I numeri sembrano dargli ragione visto che i beneficiari del programma “Peace Building” arrivano a oltre 14mila persone in tutto l’Iraq. In costante crescita. “Oggi ci sono due team di volontari a Zakho, uno ad Ankawa, nell’Iraq settentrionale (Kurdistan iracheno). Altri ne stanno nascendo”. “Abbiamo attivato dei programmi di assistenza psicologica per persone traumatizzate dalla guerra, adottato famiglie povere, consegnato pacchi viveri e medicine, organizzato incontri tra persone di diverse fedi”.

Nel campo Zaiouna. Un’attenzione particolare i volontari del “Peace Building programme” la riservano agli sfollati del campo Zaiouna dove risiedono 75 famiglie (oltre 400 persone) cristiane di Mosul.
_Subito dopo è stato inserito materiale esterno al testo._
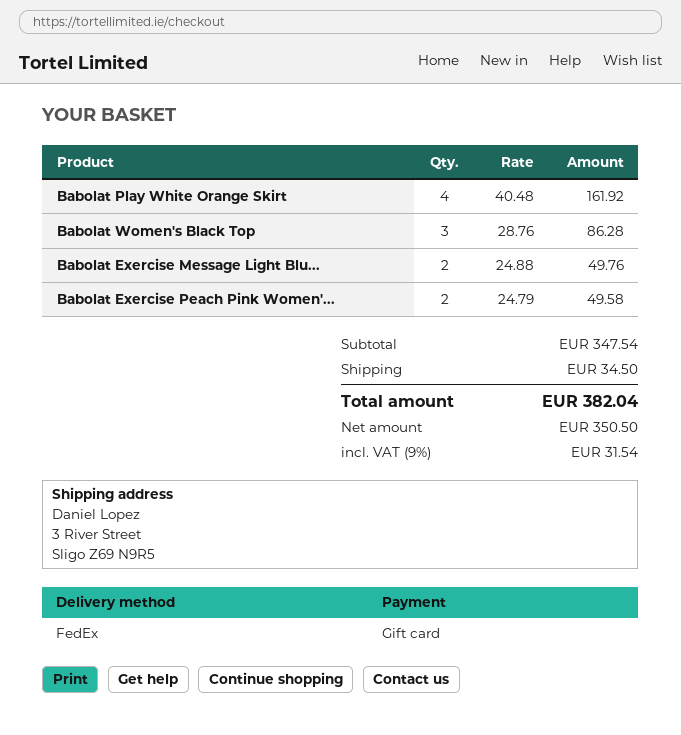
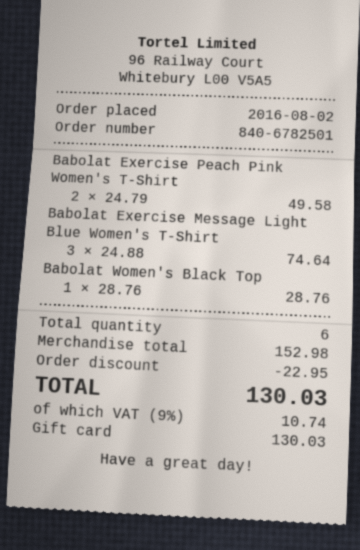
Babolat Play White Orange Skirt: 4 x 40.48 = 161.92 -> none
Babolat Women's Black Top: 3 x 28.76 = 86.28 -> 1 x 28.76 = 28.76
Babolat Exercise Message Light Blu...: 2 x 24.88 = 49.76 -> 3 x 24.88 = 74.64
subtotal: 347.54 -> 152.98
discount: none -> 22.95
shipping: 34.50 -> none
tax: 9% = 31.54 -> 9% = 10.74
total: 382.04 -> 130.03

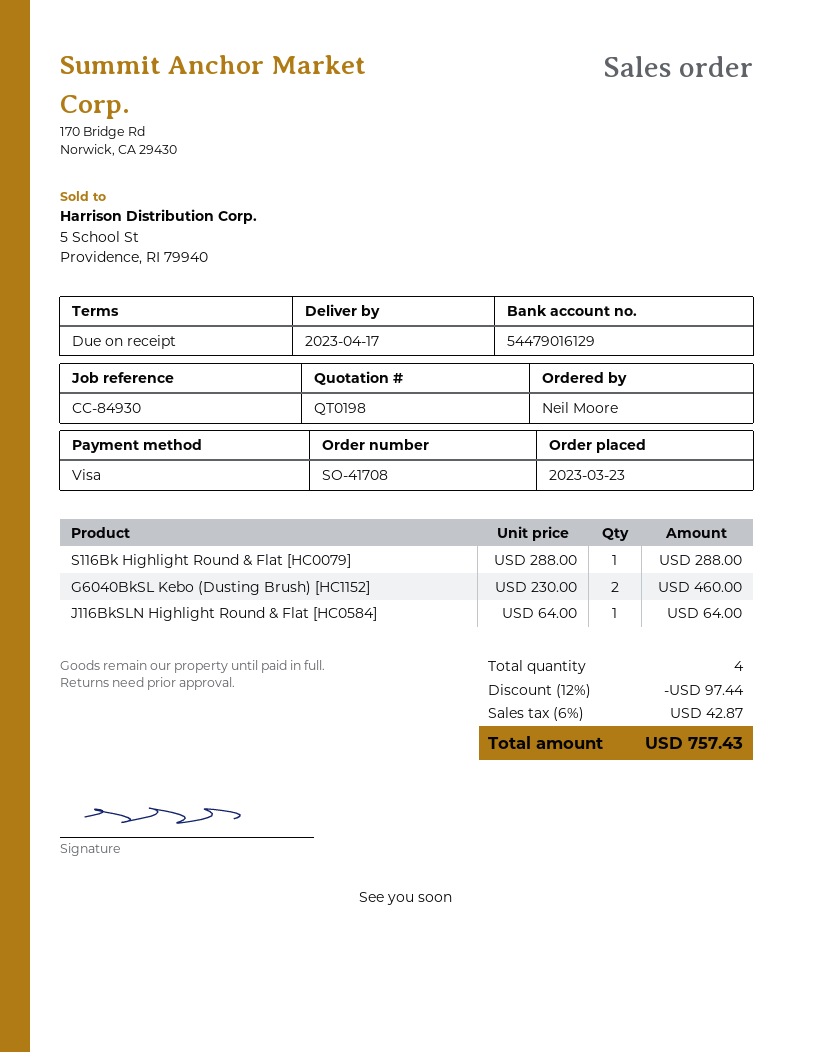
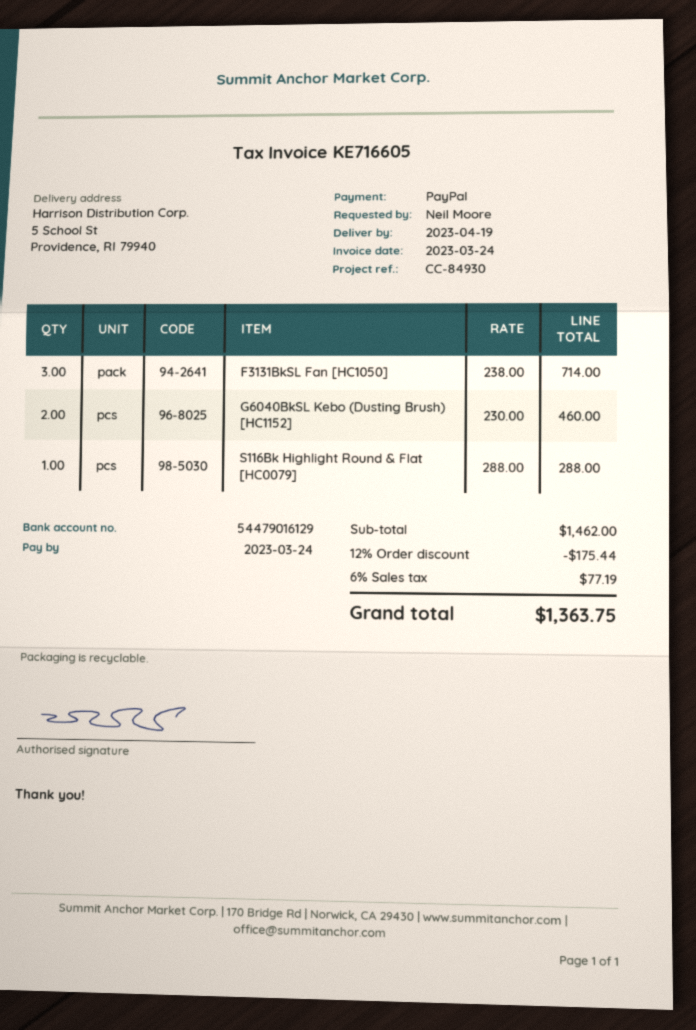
delivery date: 2023-04-17 -> 2023-04-19
payment method: Visa -> PayPal
J116BkSLN Highlight Round & Flat [HC0584]: 1 x 64.00 = 64.00 -> none
F3131BkSL Fan [HC1050]: none -> 3 x 238.00 = 714.00
discount: 12% = 97.44 -> 12% = 175.44
tax: 6% = 42.87 -> 6% = 77.19
total: 757.43 -> 1363.75

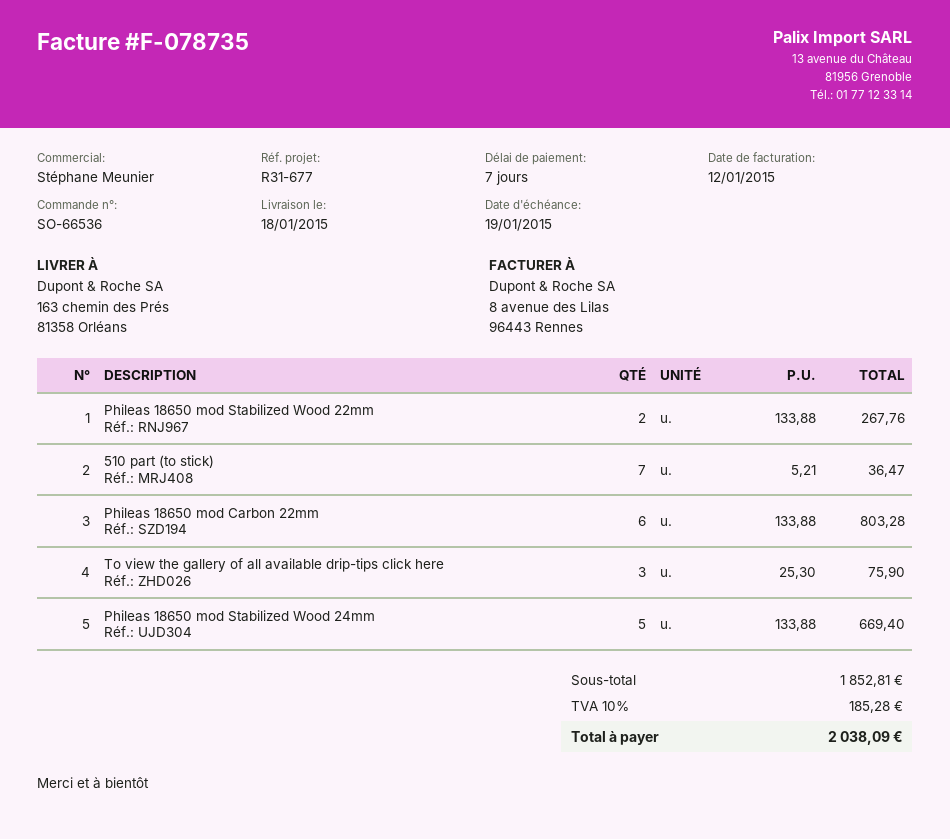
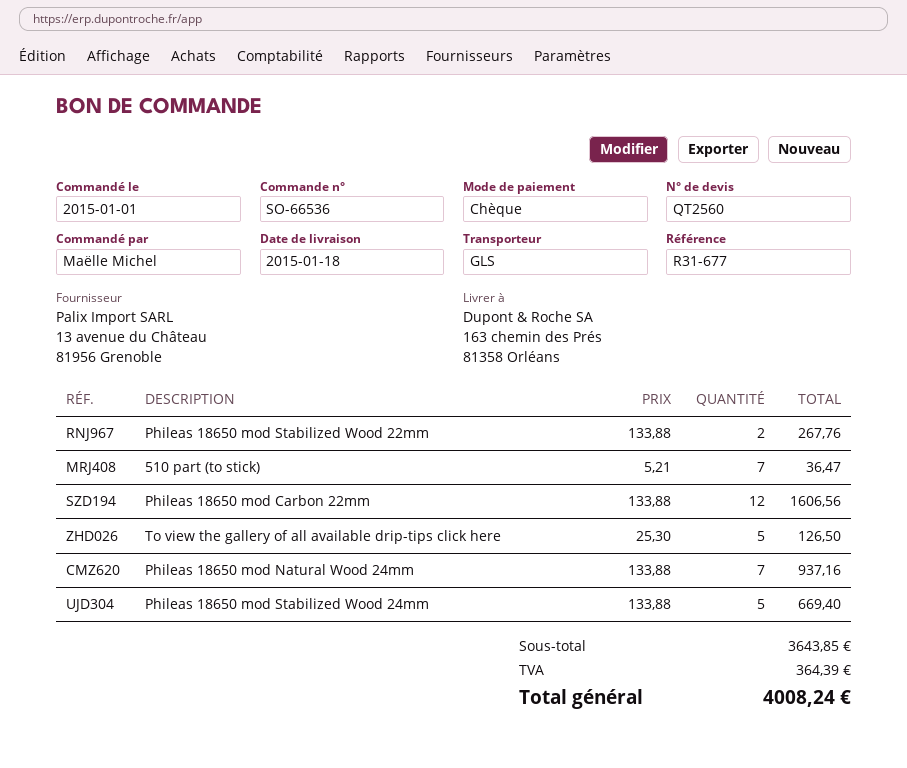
Phileas 18650 mod Carbon 22mm: 6 x 133.88 = 803.28 -> 12 x 133.88 = 1606.56
To view the gallery of all available drip-tips click here: 3 x 25.30 = 75.90 -> 5 x 25.30 = 126.50
Phileas 18650 mod Natural Wood 24mm: none -> 7 x 133.88 = 937.16
subtotal: 1852.81 -> 3643.85
tax: 185.28 -> 364.39
total: 2038.09 -> 4008.24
Sono qui da oltre due anni, attendono di fare rientro nelle loro case ma finora senza esito. Non ci sono tende ma container o ‘shelter’ (rifugi) e una grande tensostruttura dove decine di bambini si ritrovano per giocare e seguire le catechesi.

“Il numero dei cristiani – dice Aida – è diminuito molto. La mancanza di stabilità, di sicurezza e di lavoro ha spinto molte nostre famiglie a partire per cercare fortuna in Canada, Australia e Usa. I residenti del campo, grazie all’aiuto di Caritas Iraq e dei suoi partner, seguono dei corsi di sostegno psicologico.

I traumi provocati dalla guerra e dallo Stato islamico sono profondi. La medicina migliore per i bambini è il gioco e la scuola. Ed è quello che cerchiamo di proporre. Aiutare le famiglie cristiane a restare significa anche preservare la presenza cristiana nel Paese. I cristiani vogliono partecipare da protagonisti alla ricostruzione dell’Iraq”.

Il tendone si è riempito di bambini. “Sono tante piccole candele di pace – dice Fadi – che rischiarano le tenebre di una vita trascorsa tra violenza e incertezza sul futuro”. I volontari hanno preparato giochi e regali per un pomeriggio di festa. In attesa di farne una più grande “a Papa Francesco quando verrà il prossimo anno in Iraq. Sarebbe un sogno poterlo abbracciare”.